(Supplied material):
##########

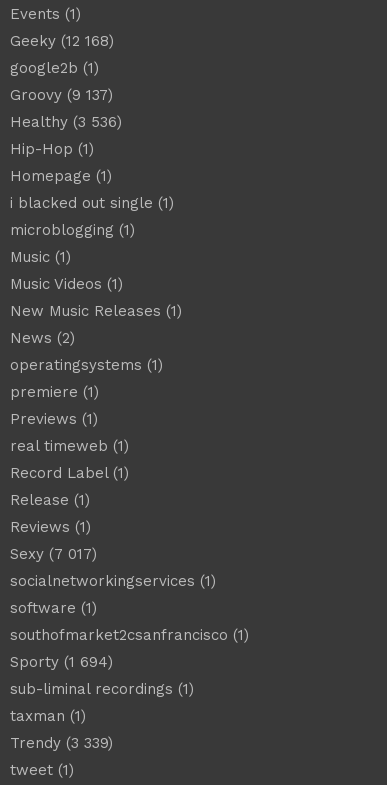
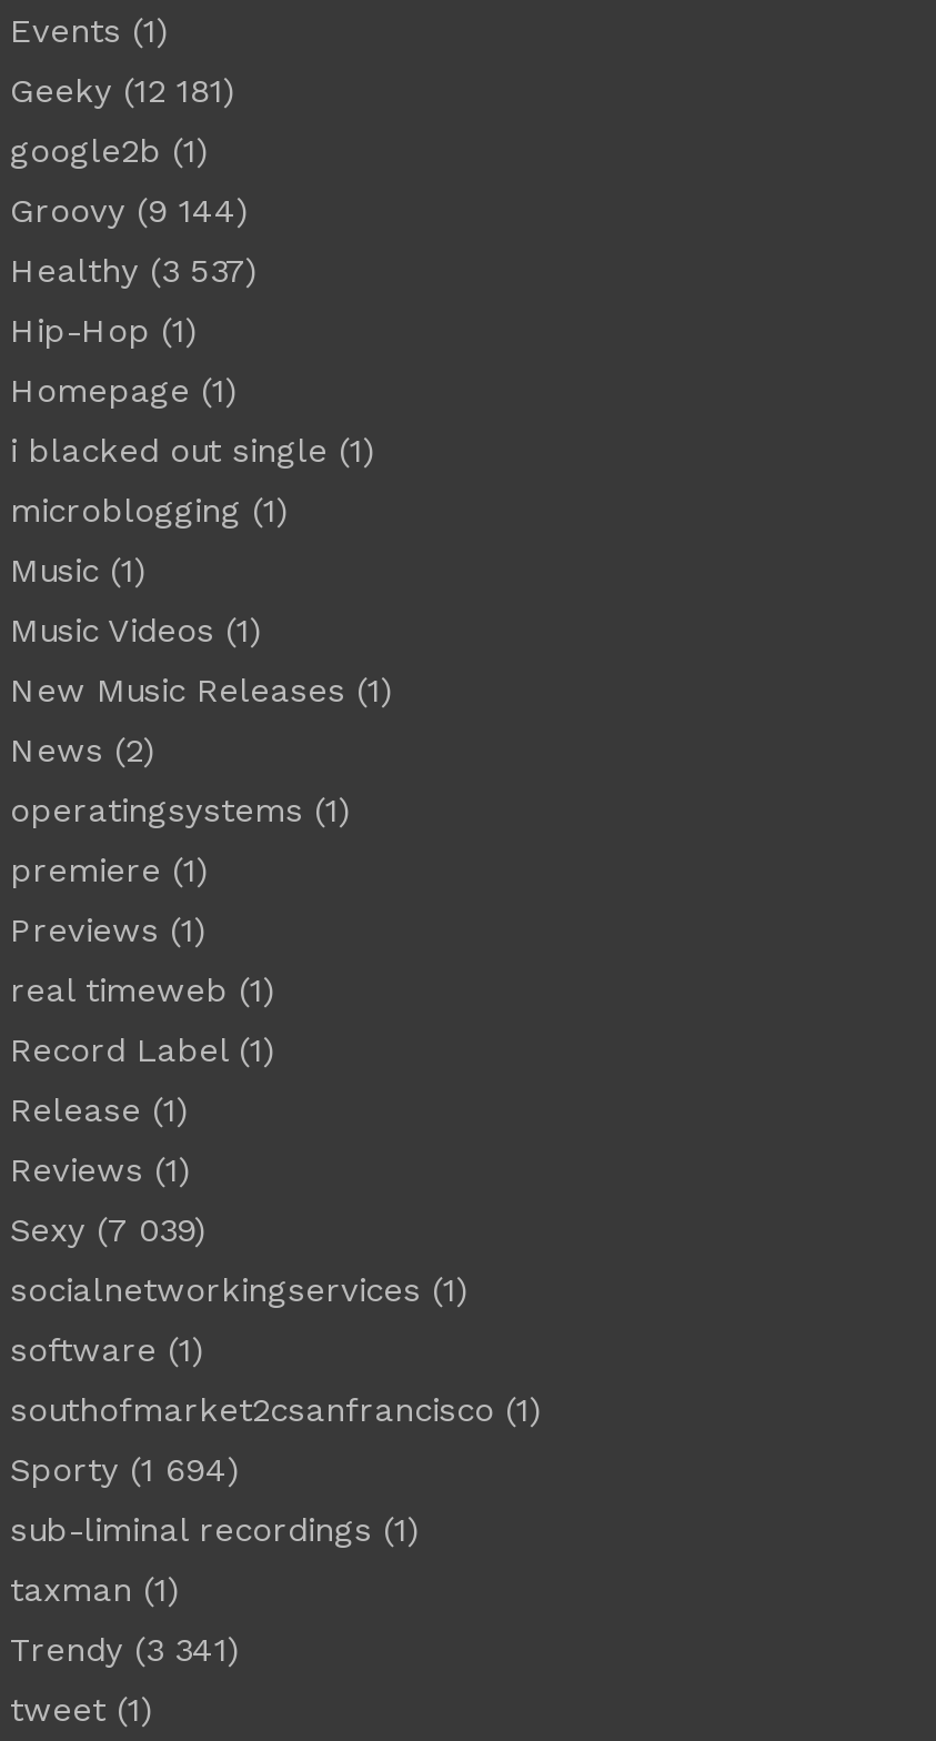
[10,32,114,50] Geeky (12 168) -> [10,70,234,110] Geeky (12 181)
[10,86,113,104] Groovy (9 137) -> [10,190,248,230] Groovy (9 144)
[10,113,122,131] Healthy (3 536) -> [10,250,256,290] Healthy (3 537)
[10,545,97,563] Sexy (7 017) -> [10,1209,205,1249] Sexy (7 039)
[10,734,113,752] Trendy (3 339) -> [10,1629,239,1669] Trendy (3 341)

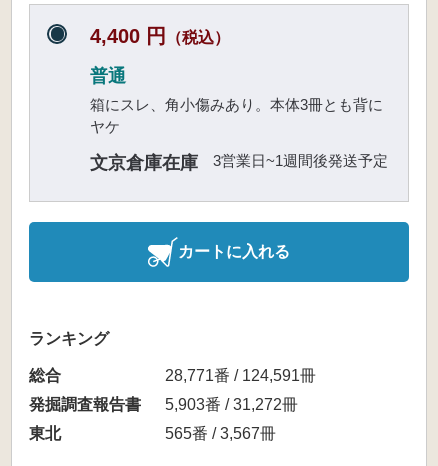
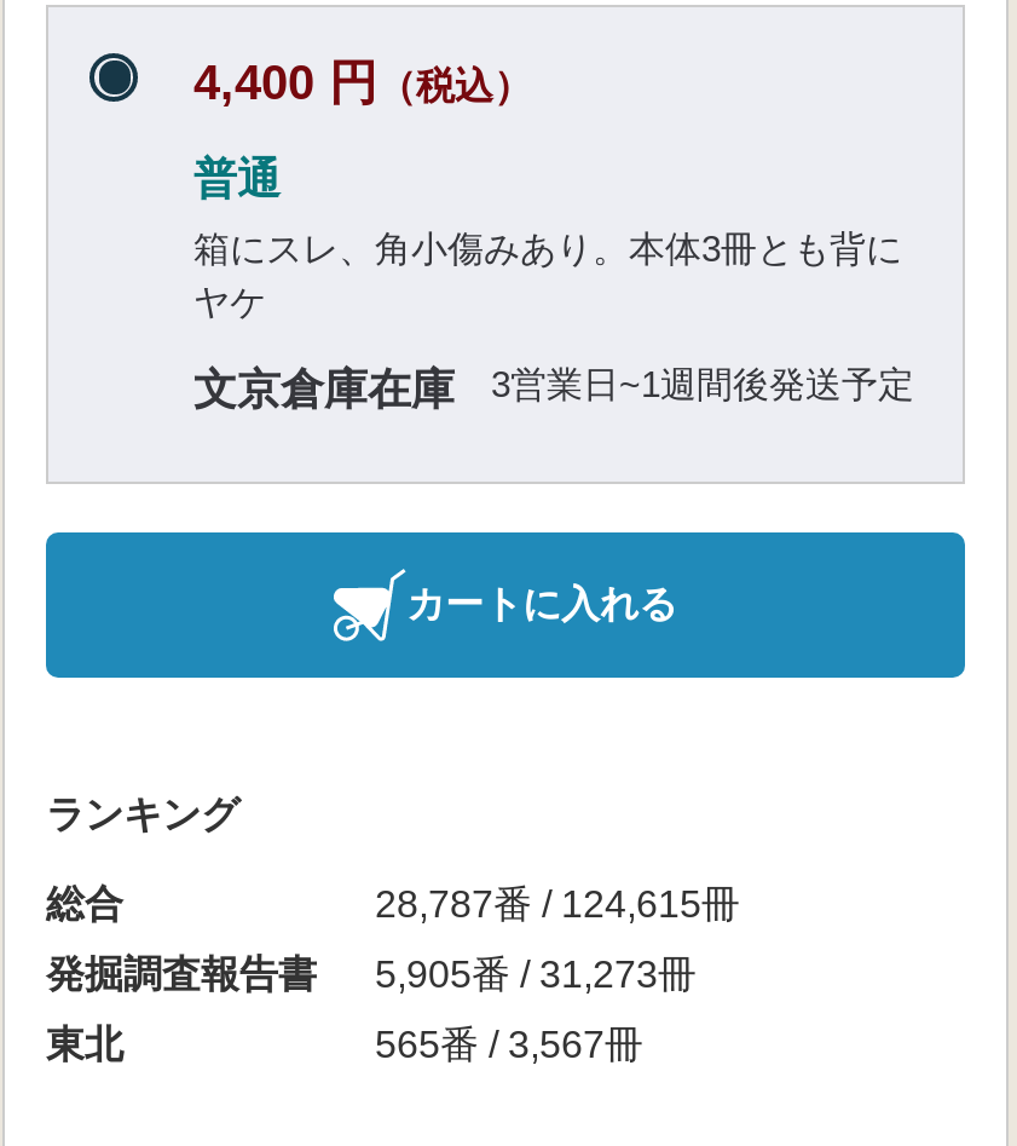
[165,367,316,384] 28,771番 / 124,591冊 -> [375,883,740,925] 28,787番 / 124,615冊
[29,396,298,413] 発掘調査報告書 5,903番 / 31,272冊 -> [46,954,697,995] 発掘調査報告書 5,905番 / 31,273冊

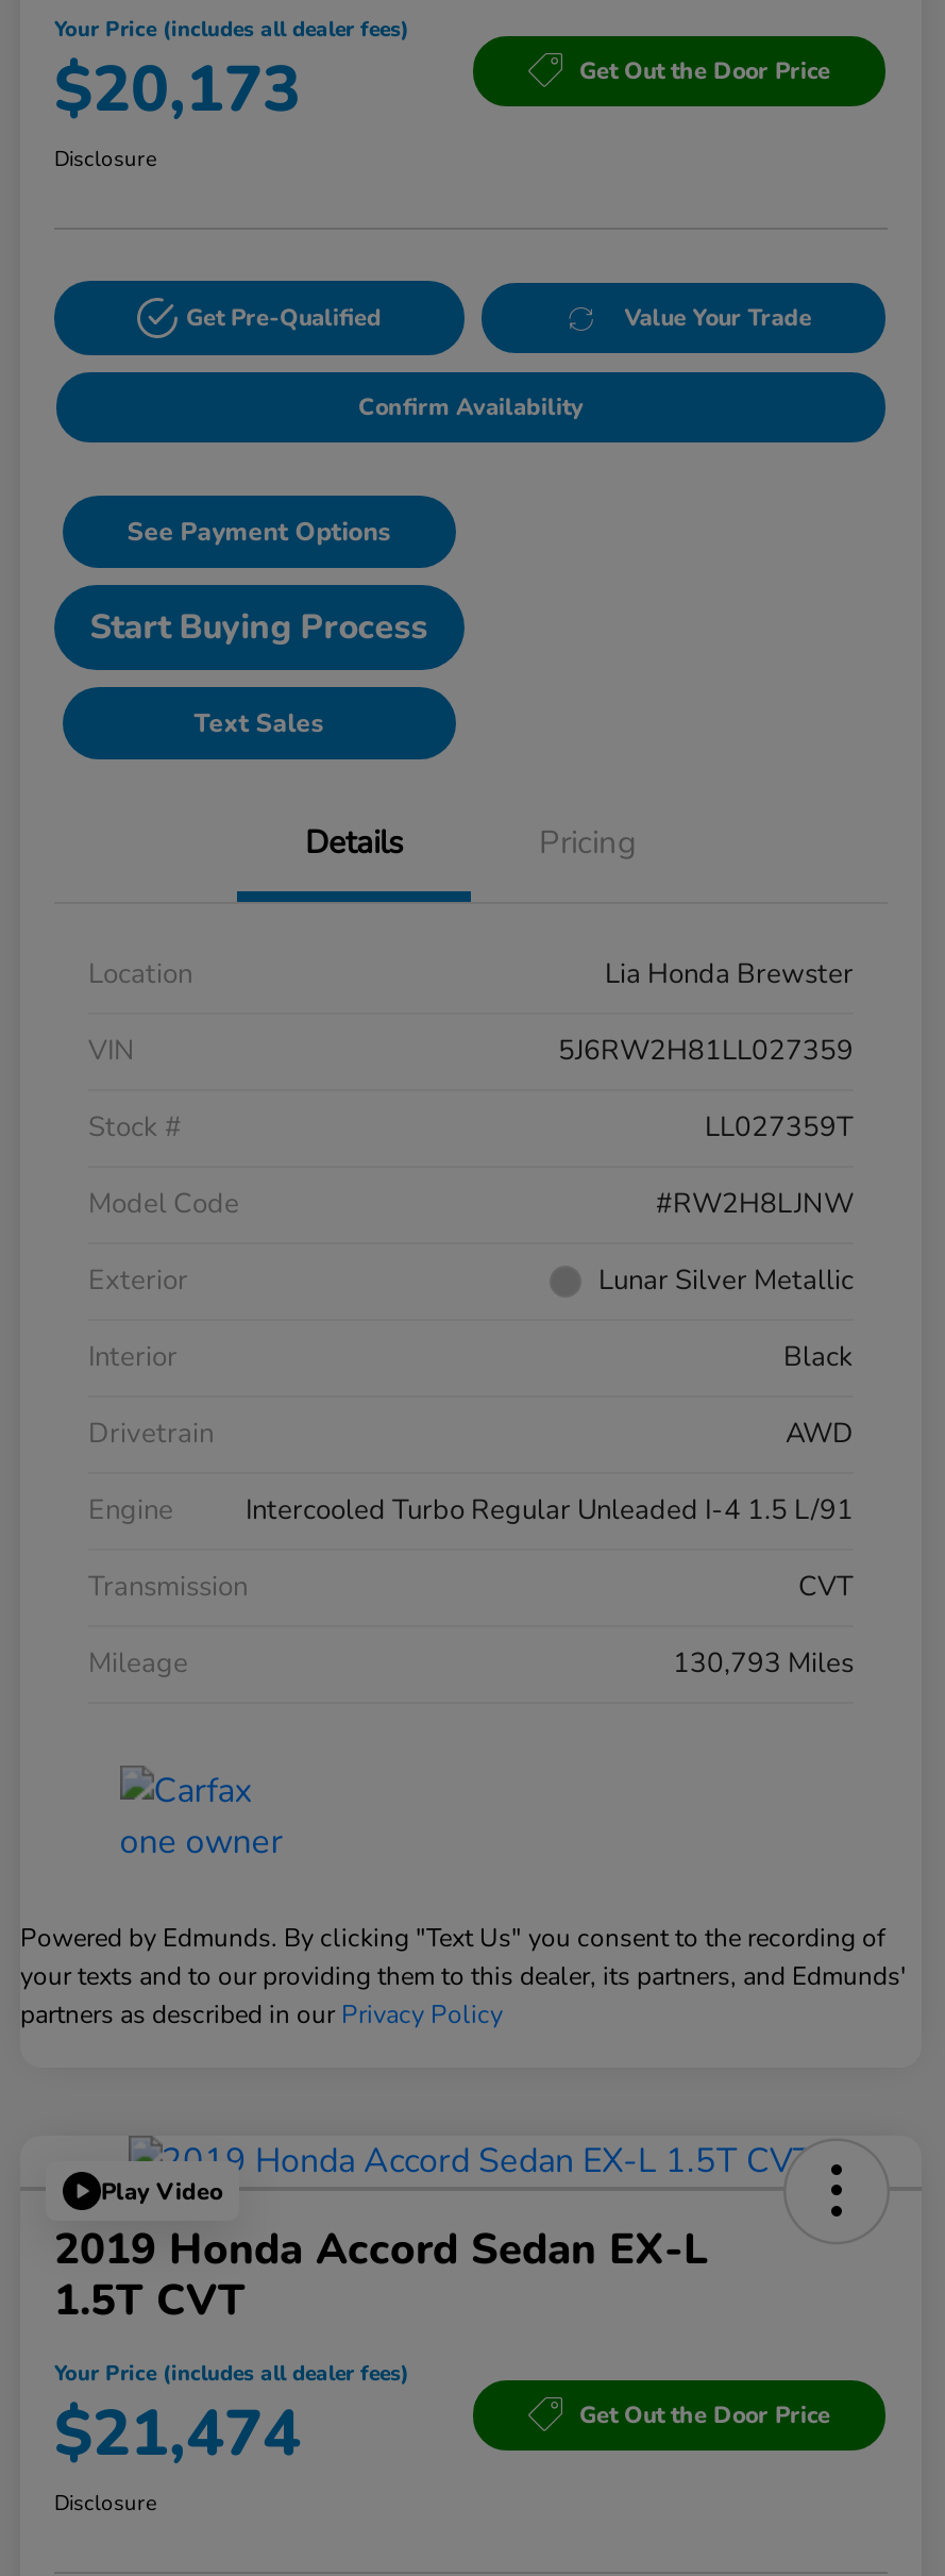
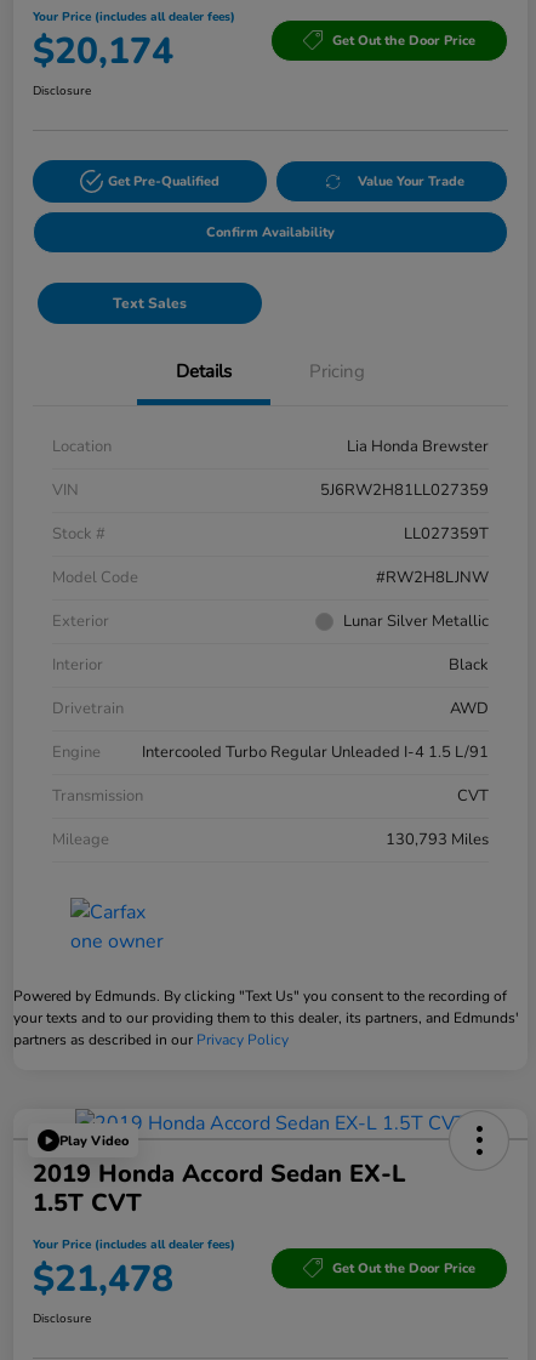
[54,47,301,134] $20,173 -> [33,27,173,77] $20,174
[90,515,428,651] See Payment Options | Start Buying Process -> none
[54,2391,301,2478] $21,474 -> [33,1255,173,1304] $21,478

##########

(Goal of the exercise):
Transcribe, from the records above, the first line and every line after it up to and including the line with "[29,396,298,413] 発掘調査報告書 5,903番"; omit pictures.

(Written response):
[10,32,114,50] Geeky (12 168) -> [10,70,234,110] Geeky (12 181)
[10,86,113,104] Groovy (9 137) -> [10,190,248,230] Groovy (9 144)
[10,113,122,131] Healthy (3 536) -> [10,250,256,290] Healthy (3 537)
[10,545,97,563] Sexy (7 017) -> [10,1209,205,1249] Sexy (7 039)
[10,734,113,752] Trendy (3 339) -> [10,1629,239,1669] Trendy (3 341)

[165,367,316,384] 28,771番 / 124,591冊 -> [375,883,740,925] 28,787番 / 124,615冊
[29,396,298,413] 発掘調査報告書 5,903番 / 31,272冊 -> [46,954,697,995] 発掘調査報告書 5,905番 / 31,273冊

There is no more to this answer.